Output the listing below verbatim, but drop the images.
◇ ◇ ◇ ◇ ◇
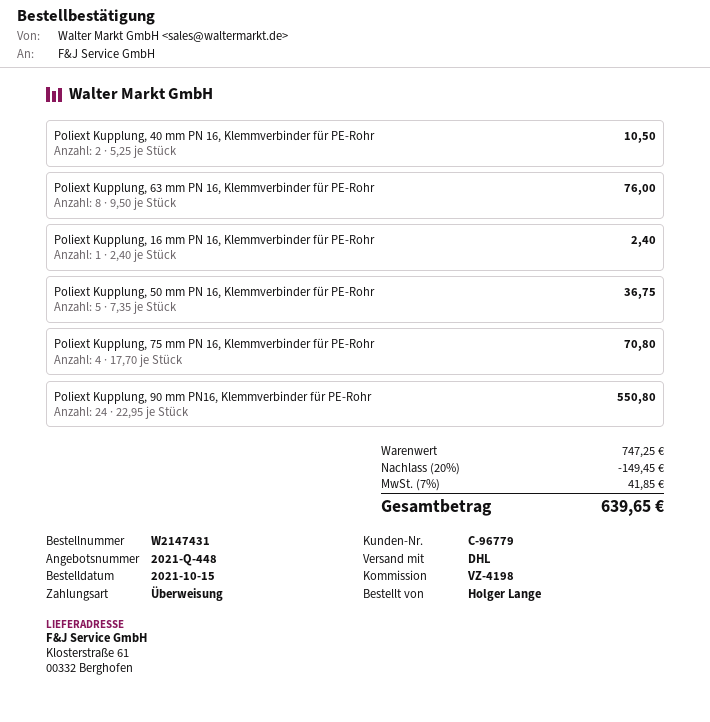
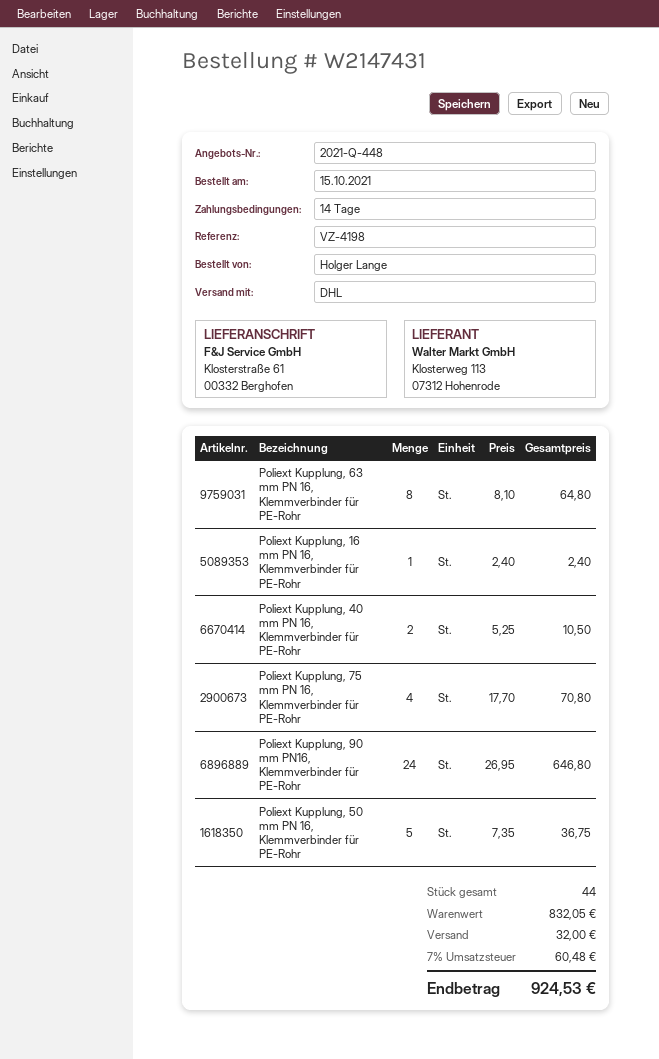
Poliext Kupplung, 63 mm PN 16, Klemmverbinder für PE-Rohr: 8 x 9.50 = 76.00 -> 8 x 8.10 = 64.80
Poliext Kupplung, 90 mm PN16, Klemmverbinder für PE-Rohr: 24 x 22.95 = 550.80 -> 24 x 26.95 = 646.80
subtotal: 747.25 -> 832.05
discount: 20% = 149.45 -> none
shipping: none -> 32.00
tax: 7% = 41.85 -> 7% = 60.48
total: 639.65 -> 924.53

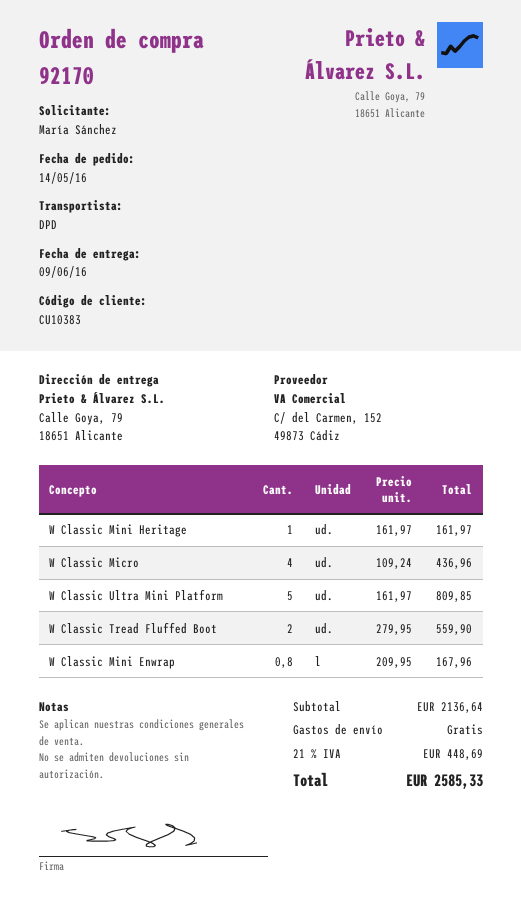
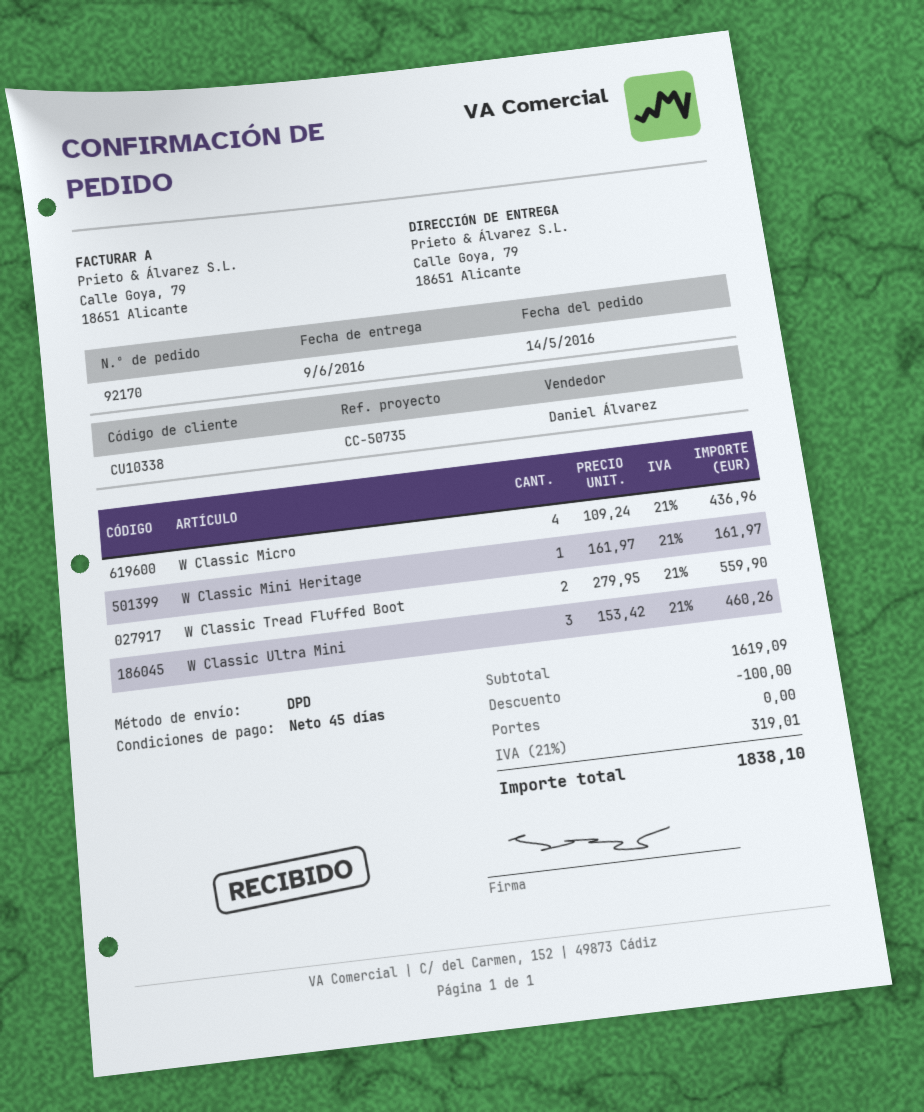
customer number: CU10383 -> CU10338
W Classic Ultra Mini Platform: 5 x 161.97 = 809.85 -> none
W Classic Mini Enwrap: 0.8 x 209.95 = 167.96 -> none
W Classic Ultra Mini: none -> 3 x 153.42 = 460.26
subtotal: 2136.64 -> 1619.09
discount: none -> 100.00
tax: 21% = 448.69 -> 21% = 319.01
total: 2585.33 -> 1838.10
◇ ◇ ◇ ◇ ◇
*Answer space*
Poliext Kupplung, 63 mm PN 16, Klemmverbinder für PE-Rohr: 8 x 9.50 = 76.00 -> 8 x 8.10 = 64.80
Poliext Kupplung, 90 mm PN16, Klemmverbinder für PE-Rohr: 24 x 22.95 = 550.80 -> 24 x 26.95 = 646.80
subtotal: 747.25 -> 832.05
discount: 20% = 149.45 -> none
shipping: none -> 32.00
tax: 7% = 41.85 -> 7% = 60.48
total: 639.65 -> 924.53

customer number: CU10383 -> CU10338
W Classic Ultra Mini Platform: 5 x 161.97 = 809.85 -> none
W Classic Mini Enwrap: 0.8 x 209.95 = 167.96 -> none
W Classic Ultra Mini: none -> 3 x 153.42 = 460.26
subtotal: 2136.64 -> 1619.09
discount: none -> 100.00
tax: 21% = 448.69 -> 21% = 319.01
total: 2585.33 -> 1838.10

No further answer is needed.